May 2015

In the spring of my junior year of high school, I had gotten interested in 3-dimensional graphics and how your computer rendered them to your screen. I decided that I would make a project that used 3D graphics techniques in order to render a 3D planet in real time. This project, written in Java using LibGDX to provide me access to OpenGL functions, started off with me simply drawing a 3D cube to the screen and then being able to rotate the camera around it. After I completed this relatively easy task, I set on to replace the cube with a planet.

A screenshot of the rendering produced by the planet renderer program. As you can see the mountains in the background are much more jagged than the terrain closer to the view. The colors are set from the height of the terrain.

First I cut up each face of the cube into smaller subfaces.

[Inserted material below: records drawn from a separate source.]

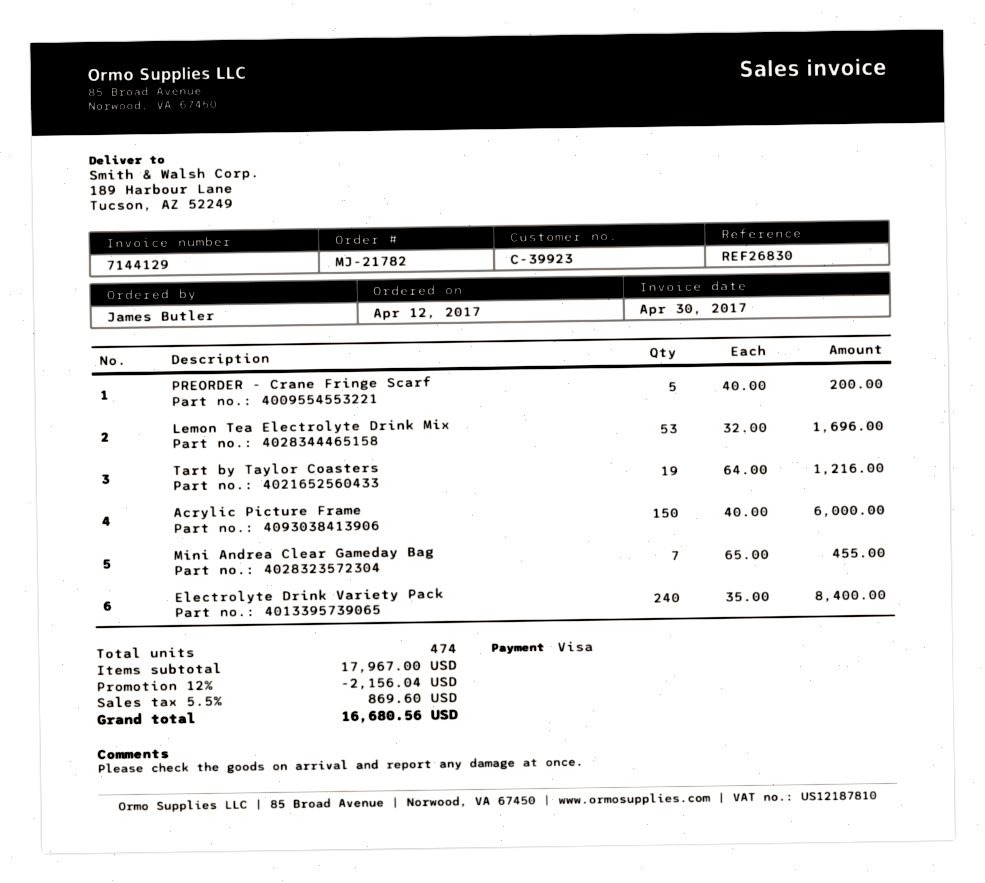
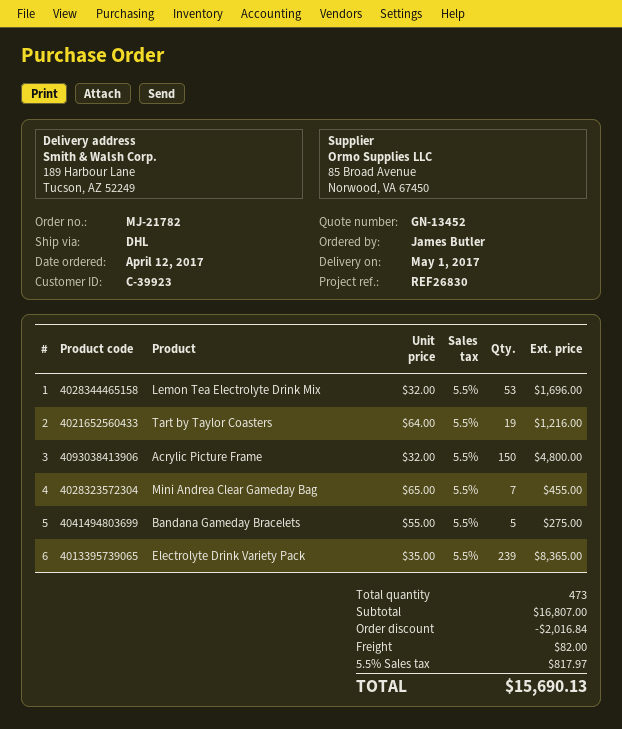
PREORDER - Crane Fringe Scarf: 5 x 40.00 = 200.00 -> none
Acrylic Picture Frame: 150 x 40.00 = 6000.00 -> 150 x 32.00 = 4800.00
Electrolyte Drink Variety Pack: 240 x 35.00 = 8400.00 -> 239 x 35.00 = 8365.00
Bandana Gameday Bracelets: none -> 5 x 55.00 = 275.00
total quantity: 474 -> 473
subtotal: 17967.00 -> 16807.00
discount: 2156.04 -> 2016.84
shipping: none -> 82.00
tax: 5.5% = 869.60 -> 5.5% = 817.97
total: 16680.56 -> 15690.13

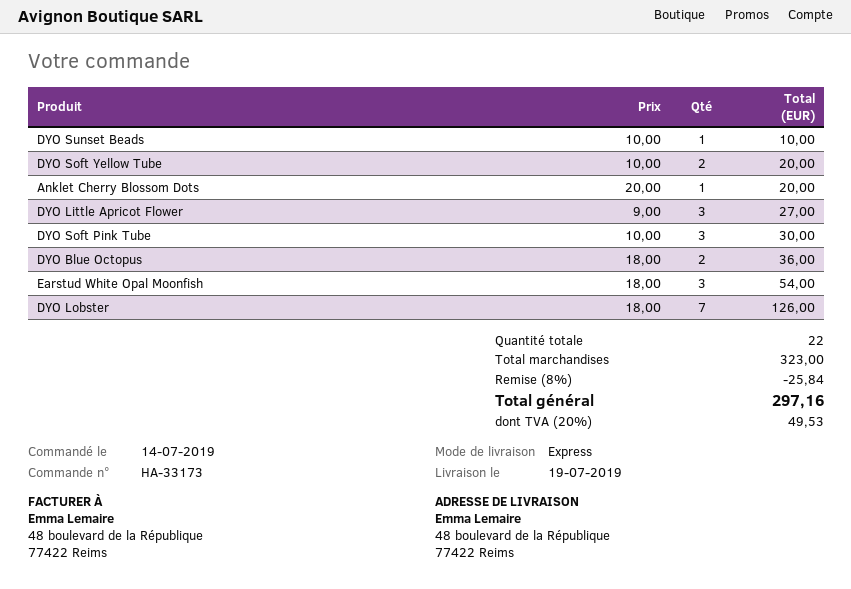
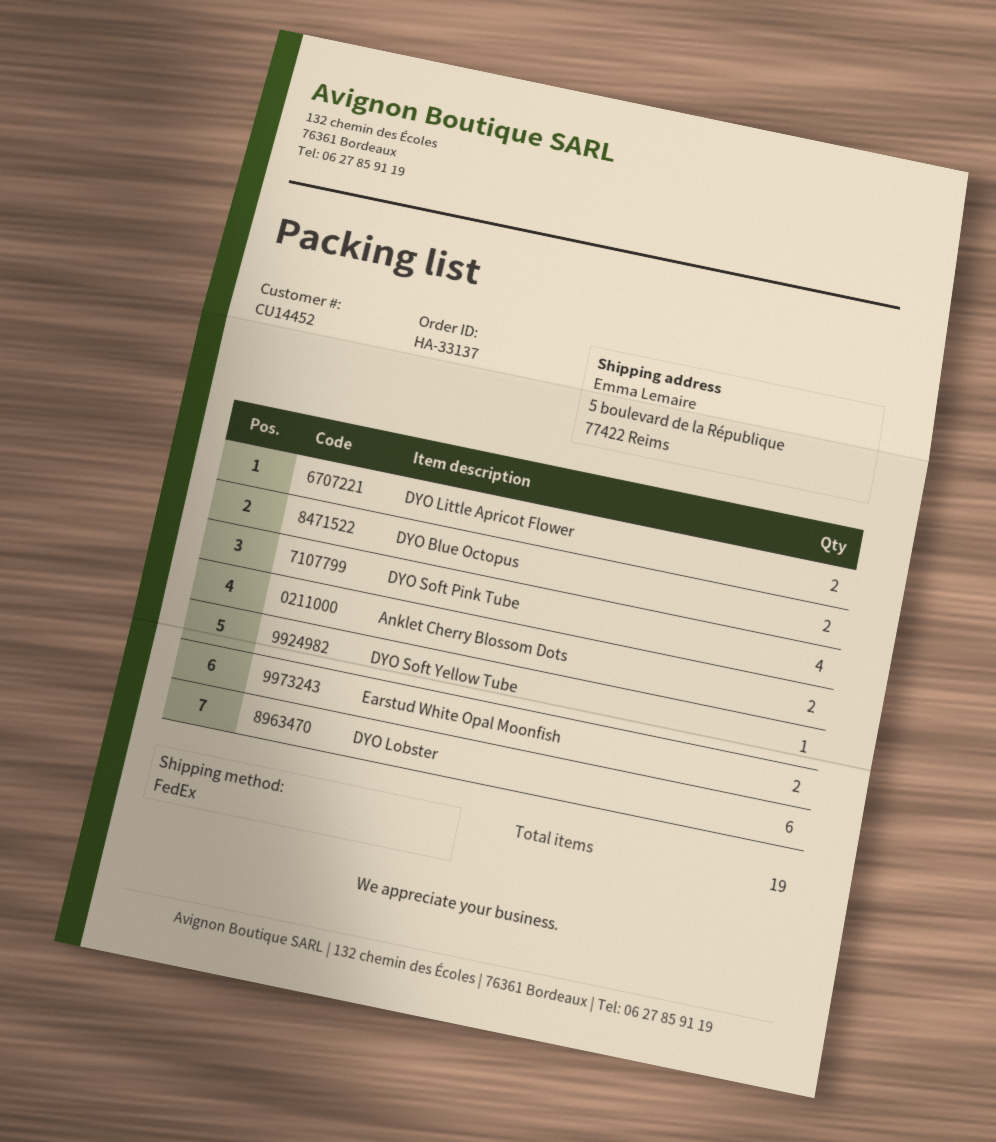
order number: HA-33173 -> HA-33137
shipping method: express -> FedEx
ship to: 48 boulevard de la République, 77422 Reims -> 5 boulevard de la République, 77422 Reims
DYO Sunset Beads: 1 -> none
DYO Soft Yellow Tube: 2 -> 1
Anklet Cherry Blossom Dots: 1 -> 2
DYO Little Apricot Flower: 3 -> 2
DYO Soft Pink Tube: 3 -> 4
Earstud White Opal Moonfish: 3 -> 2
DYO Lobster: 7 -> 6
total quantity: 22 -> 19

Each of the six faces on my cube was cut into five hundred and twelve columns and each of those columns into another five hundred and twelve rows. This left me with nearly one and a half million squares collectively making up a cube. I then took all of the vertices from these squares and I moved them inwards so that they were all an equal distance away from the center of the cube. I had made a sphere. However, the points on this sphere were more uniformly distributed than those on a sphere where an equal amount of points were placed at every latitude. I then gave each point a unique random offset generated by an open source version of the simplex noise function. This gave my sphere bumps and edges. I then colored points offset towards the center blue and those offset away green. I had made a planet (of sorts), but it did not meet my expectations. It would take my program approximately a minute to generate all of the points and send them to my GPU in order to render a much lower quality version of the planet than I had hoped to make while running slower than real-time.

A screenshot of the rendering produced by the planet renderer program with wireframe mode turned on. With this it is visible how the land in the background has less triangles than the land in the foreground. The transitions between different levels of detail are also visible.

I realized that I needed to change something big if I wanted different results. A couple academic research papers later, I realized what I needed to do. I needed to implement a level of detail algorithm. This algorithm would change the amount of points that it was using to render the planet as it was rendering the planet to simultaneously offer greatly improved performance and greatly improved quality. After figuring how these algorithms worked in general and failing to understand any specifics about any algorithm, I set on to devise my own. About a week later I had succeeded. I wrote a quad tree that would wrap correctly around the edges of my cube. Then I would take these nodes that the quad tree gave me and I would connect their edges up with triangles in order to generate the mesh that I used for rendering. Then I was able to split one of these nodes if I wanted a region of the planet to be in higher quality or recombine four child nodes back into a parent node if I wanted to increase the performance. After this was completed, I had achieved much better performance and quality than I originally had with the first version of my planet. I was able to zoom in all the way into the planet and I still would not be able to discern massive triangles in my planet. However, it still didn't work as well as I had hoped, but I learned a lot from it and the academic papers that I had read finally clicked after I had finished the project.